ON THE RECORD: Jim Backus joined by wife in laughing song

ON THE RECORD: Jim Backus joined by wife in laughing song

Q: Back in the late ’50s, the actor Jim Backus recorded a single (which I still have today) called “Delicious,” featuring him and a woman drunkenly giggling over a bottle of champagne in a restaurant. Who was the woman on the record?

A: Many people of a certain age will know actor/comedian Jim Backus from his role as Thurston Howell, III, from the ’60s sitcom, “Gilligan’s Island,” or as the voice of the animated cartoon character, Mr. Magoo. However, before those roles he was a well-known screen actor.

In 1958, he recorded a novelty record called “Delicious (The Laughing Song).” The song is credited to “Jim Backus and Friend.” Actually, “song” and “friend” are slightly misleading because other than a dreamy jazz soundtrack playing underneath the dialogue, there is no singing on the track. Also, the lady friend on the track was Backus’ real wife, Henrietta “Henny” Backus, to whom he was married for 46 years until his death in 1989.

Q: I’m a big fan of the old British sitcom, “Fawlty Towers,” which starred former Monty Python member John Cleese. Can you tell me the name of the theme song and who composed it?

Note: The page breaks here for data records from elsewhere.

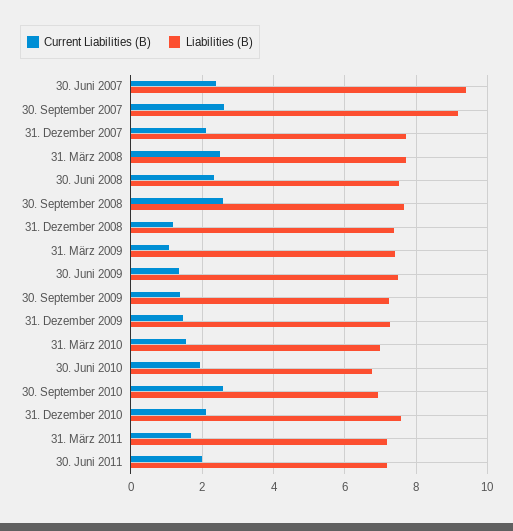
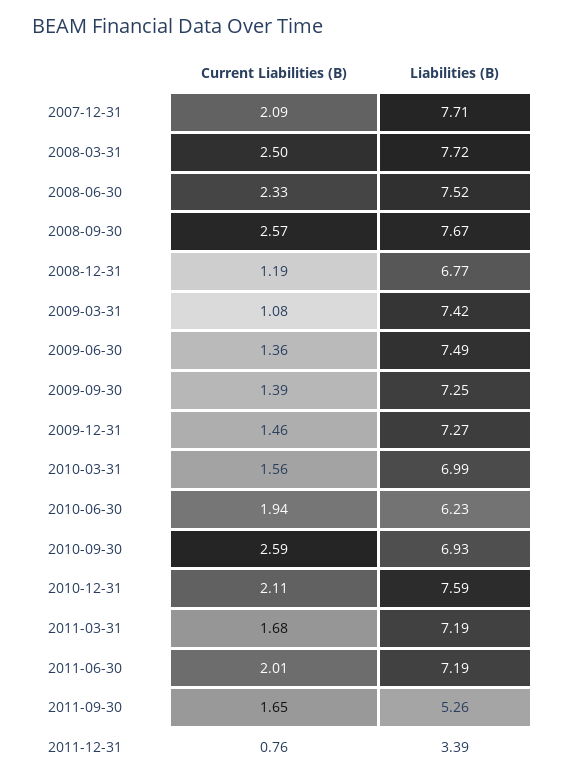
Current Liabilities (B), 30. Juni 2007: 2.4 -> none
Liabilities (B), 30. Juni 2007: 9.4 -> none
Current Liabilities (B), 30. September 2007: 2.6 -> none
Liabilities (B), 30. September 2007: 9.2 -> none
Liabilities (B), 31. Dezember 2008: 7.4 -> 6.77
Liabilities (B), 30. Juni 2010: 6.8 -> 6.23
Current Liabilities (B), 2011-09-30: none -> 1.65
Liabilities (B), 2011-09-30: none -> 5.26
Current Liabilities (B), 2011-12-31: none -> 0.76
Liabilities (B), 2011-12-31: none -> 3.39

A: According to FawltySite.net, a fan site devoted to all things Fawlty, the theme music has no formal name. It was composed by Dennis Wilson, the veteran composer of many pieces of music for various British television shows from the ’60s to the ’80s. He is not to be confused with the other Dennis Wilson, the late drummer for the Beach Boys.

The British Dennis Wilson was born in 1920 and died in 1989. Interestingly, the character of Basil Fawlty, the owner of the hotel and so deliciously portrayed by John Cleese, was actually based on a real hotelier by the name of Donald Sinclair. Again according to FawltySite.net, the Pythons were filming an episode of their show in Torquay, a seaside town in the southwest of England. Mr. Sinclair owned the hotel where the Pythons were staying. By all accounts, he was extremely rude not only to the Pythons but to most of the other guests as well.

Q: Can you tell me the name of the artist that had a hit song called "When I'm With You" in the late ’80s? When I tried to download it, I found that there were several songs with that title.

A: The “When I’m With You” that you’re looking for is by the Canadian band Sheriff. It was released for the first time in 1983 but only got as high as No. 61 in the U.S. Discouraged by their lack of success and experiencing some internal tension, the band broke up in 1985.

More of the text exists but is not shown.